Person 2: Catherine No one? Are you trying to be funny?
Person1: Look, this is a conversation, not a written exchange. In writing you might mistake Noone for No One. In a conversation such as this, it’s impossible. So – I repeat: who is this Catherine Noone?
Person 2: She was a Fine Gael Senator, is now running for a Fine Gael seat in the election. Her running mate is Richard Bruton, who is the ex-Taoiseach John Bruton’s brother.
Person 1: So she’s deeply imbedded in the party. But what was it she said that has her the talk of the country?
Person 2: Ah yes – I see what you’re getting at. She said “He’s autistic like, he’s on the spectrum, there’s no doubt about it. He’s uncomfortable socially and he doesn’t always get the inbetween bits.” She was speaking of Leo Varadkar, the Taoiseach and her party leader.
Person 1: Cripes. And holy shit.
Person 2: Indeed. And she addressed the remarks to a newspaper reporter for the Times.
Person 1: Cripes X 2 and double holy shit. Was she confronted with her words?
Person 2: She was, and she denied she’d used the word ‘autistic’. Then someone produced a recording of her using it and she said she had misspoke. “I didn’t mean it in the sense of the actual illness or anything. I just mean he can be a bit wooden and lacking in empathy,” she said. “I shouldn’t have even said it in that way.”
Person 1: She sounds a right eejit. What did Leo have to say?
Person 2: He said her apology was good enough for him, she wouldn’t be sanctioned.
Person 1: That’s nice. So she’s a free woman, so to speak.
Person 2: Not exactly. She wanted to go on TV and do an interview, explaining that she wasn’t saying anything bad about Leo or autism as a condition or anything.
Person 1: Was this a good idea?
Person 2: Fine Gael think not. They did a mock interview with her and decided she would say it best if she said nothing at all.
Person 1: Isn’t that a song?
Person 2: It is indeed.
Person 1: Is Leo a bit wooden and lacking in empathy?
Person 2: Yes and no. He is a bit wooden but no, I don’t think he lacks empathy. But I suspect he’s not dying about Catherine Noone.
Person 1: What about Richard Bruton? How’s he taking the words of his running mate?
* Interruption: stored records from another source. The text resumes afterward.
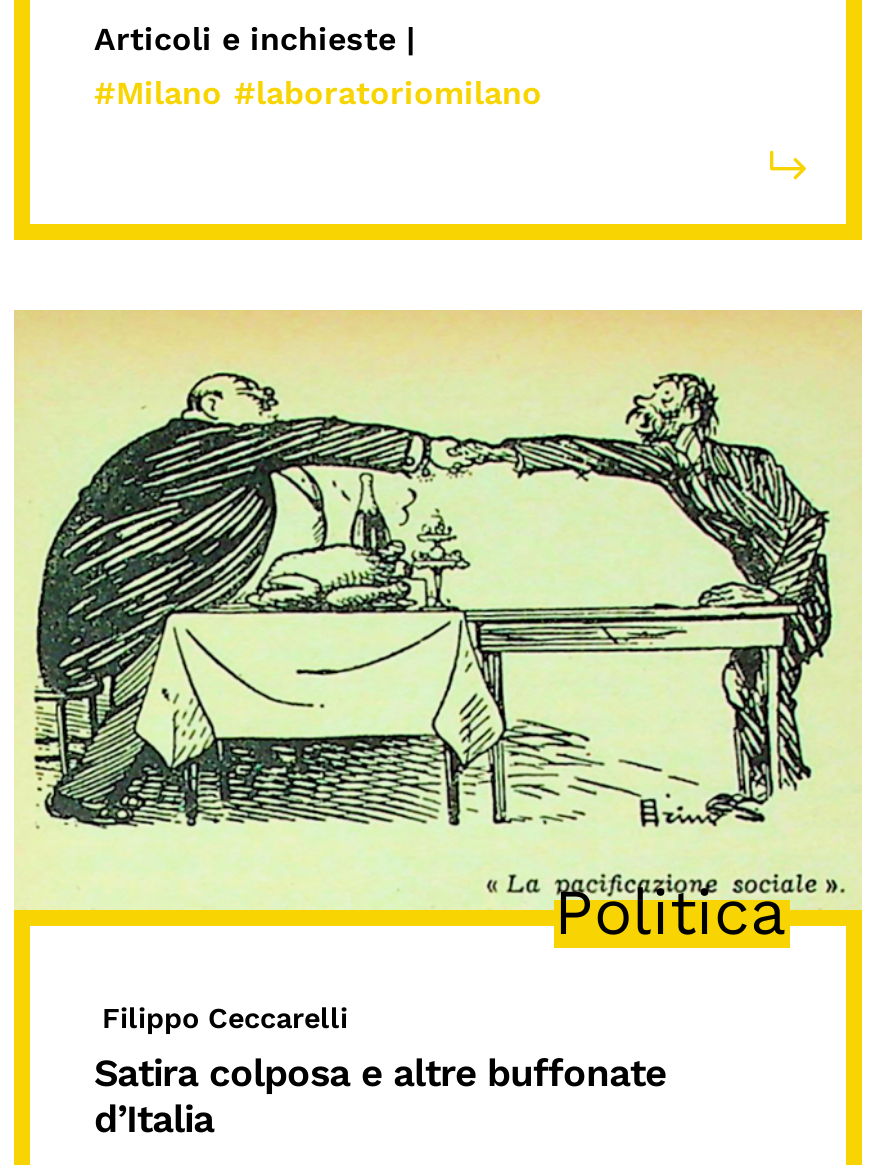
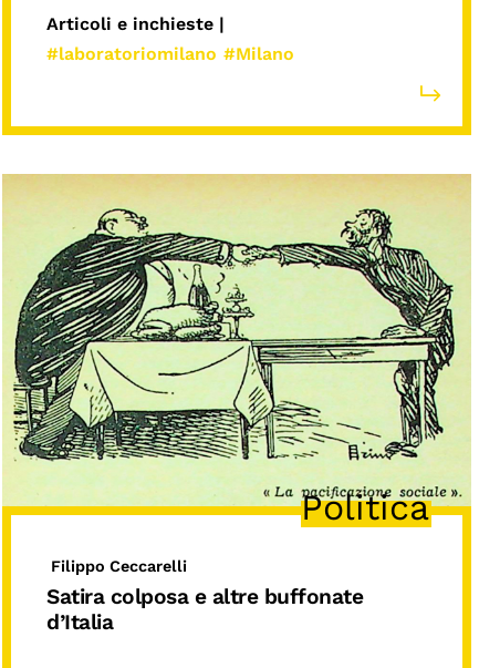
[94,74,542,112] #Milano #laboratoriomilano -> [46,43,294,64] #laboratoriomilano #Milano

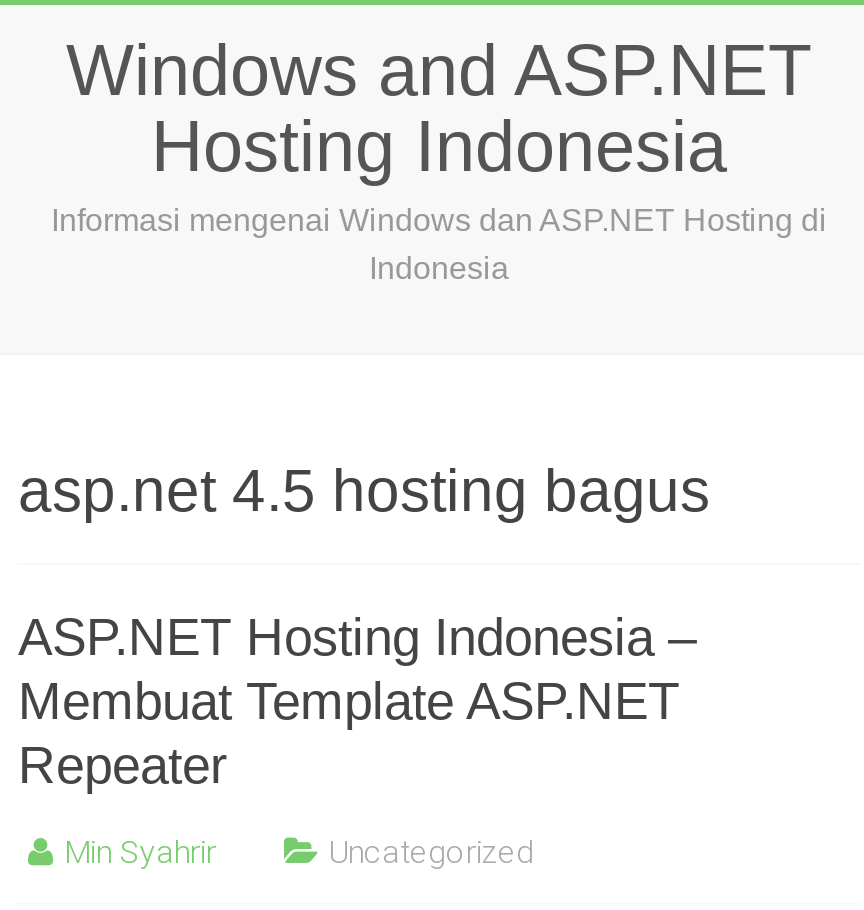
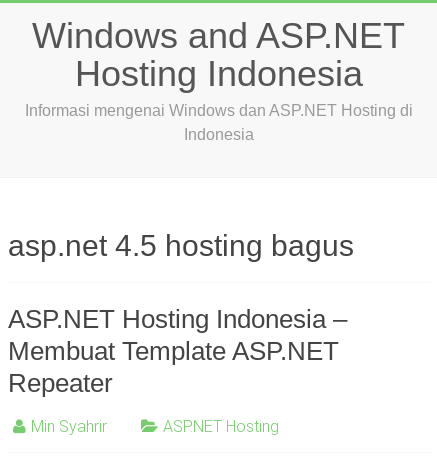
[328,833,534,871] Uncategorized -> [163,417,279,436] ASP.NET Hosting

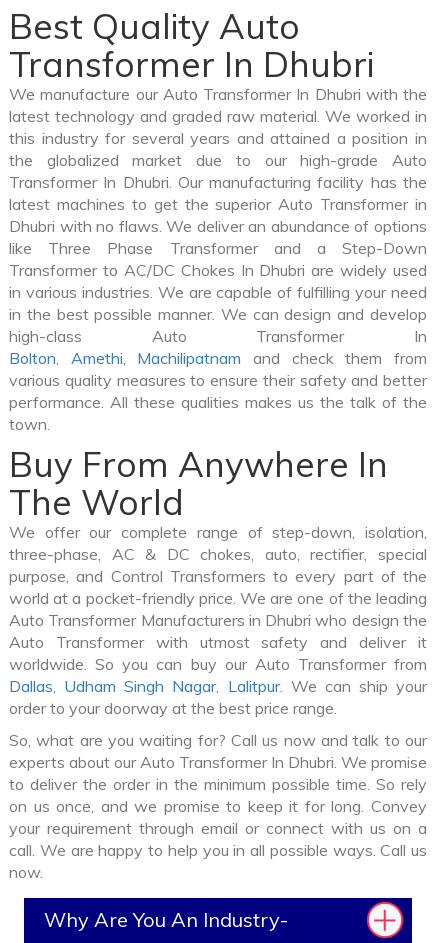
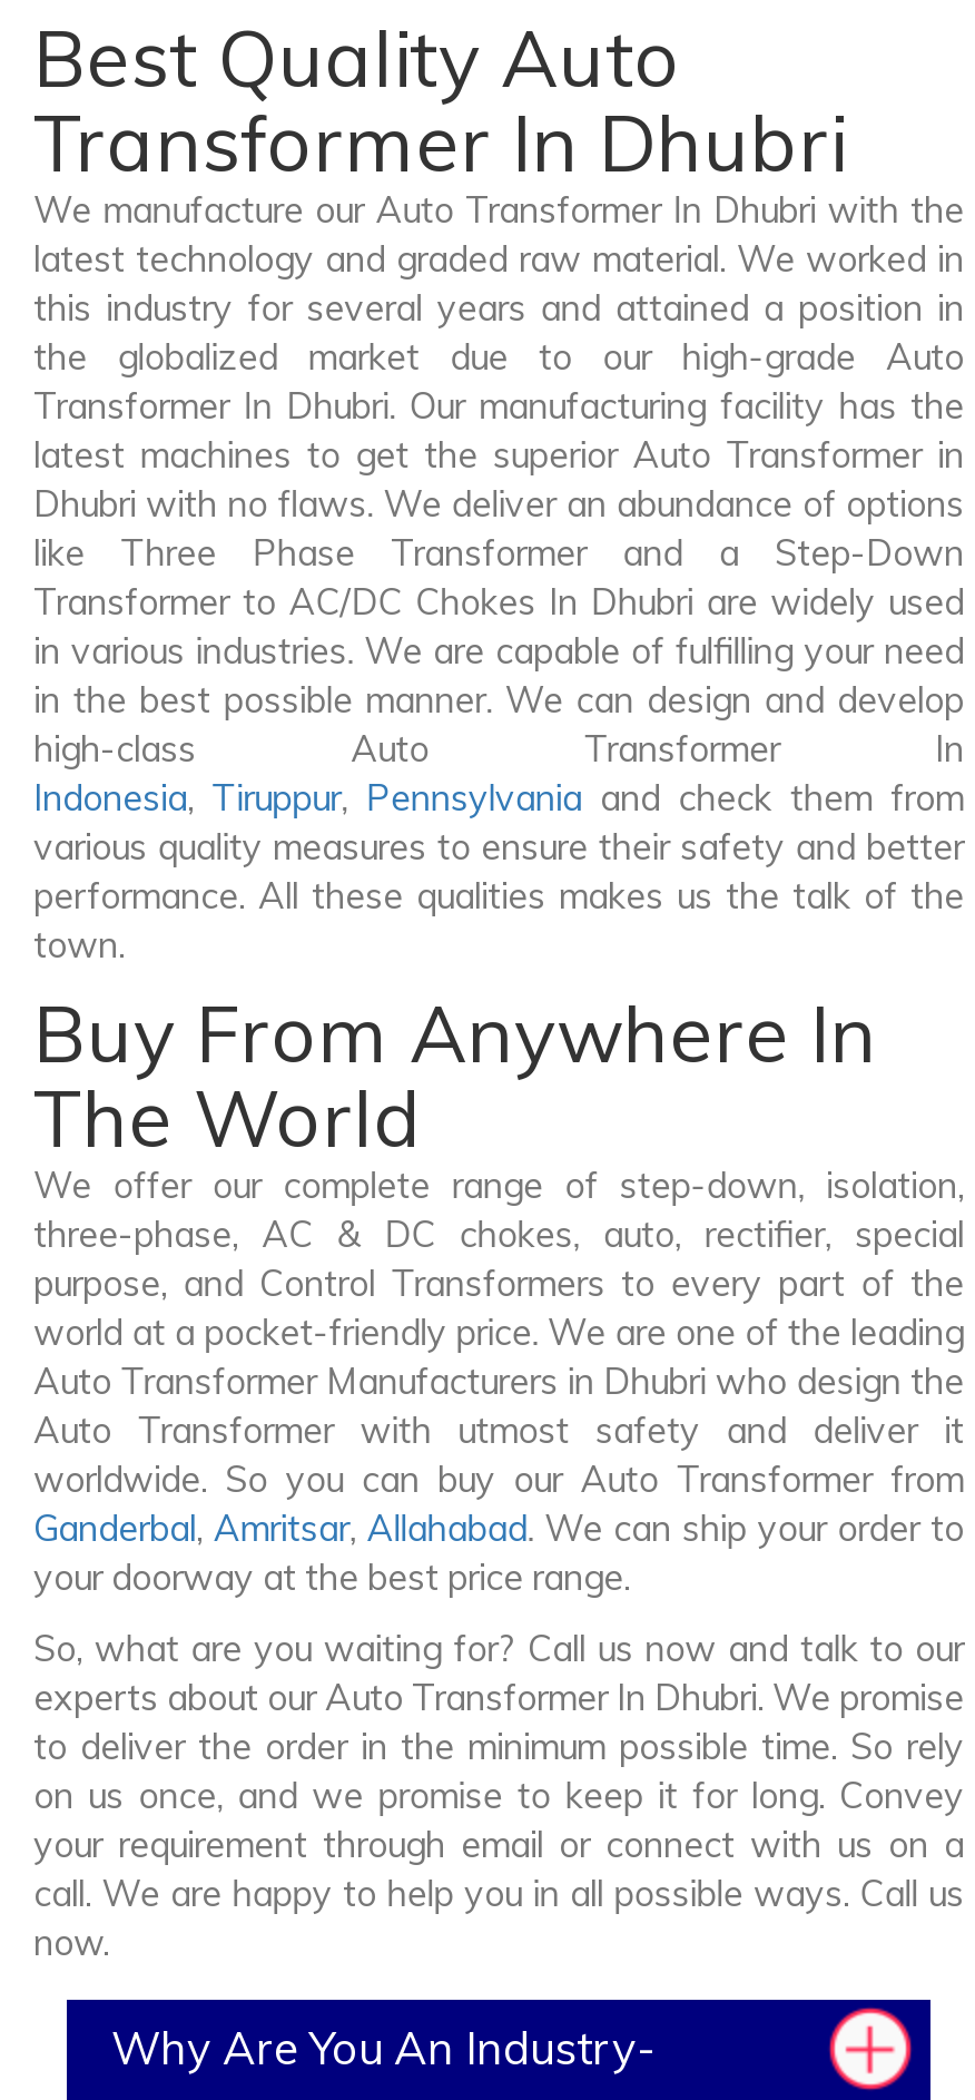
[9,348,427,368] Bolton, Amethi, Machilipatnam and check them from -> [33,776,964,821] Indonesia, Tiruppur, Pennsylvania and check them from
[9,676,427,718] Dallas, Udham Singh Nagar, Lalitpur. We can ship your | order to your doorway at the best price range. -> [33,1507,964,1600] Ganderbal, Amritsar, Allahabad. We can ship your order to | your doorway at the best price range.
Person 2: Hard to tell. At first the party announced that they were ‘pausing’ the plan for strategic voting, where some Fine Gael voters would be urged to give first preference to Richard and some to give first preference to Catherine. But they’ve changed their minds and now the pact between the two is back on the menu. Nothing to see here, move along.
Person 1: What kind of head-banger would say such a thing? And to a journalist? And then deny having said it? And then say she was so so so so sorry when they produced the recording? What does she do when she’s not being a Senator or an election candidate?
Person 2: I understand she’s a lawyer.
Person 1: That’s the funniest thing I’ve heard all day. A lawyer!
Person 2: And her mother is a psychiatrist.
Person 1: My God. You couldn’t make it up.
Person 2: The Fine Gael party wish she hadn’t.
Person 1: And Fine Gael thought they’d problems with that three-second pause before Leo confessed to taking illegal drugs once when he was a slip of a lad. They’re not having a very good election, are they?Which would be good news, except that…
Person 2: Exactly. Except that Micheál Martin may well benefit from Fine Gael’s clustermuck.
Person 1: Ah here – you’re depressing me.
Person 2: I can recommend a psychiatrist if you like.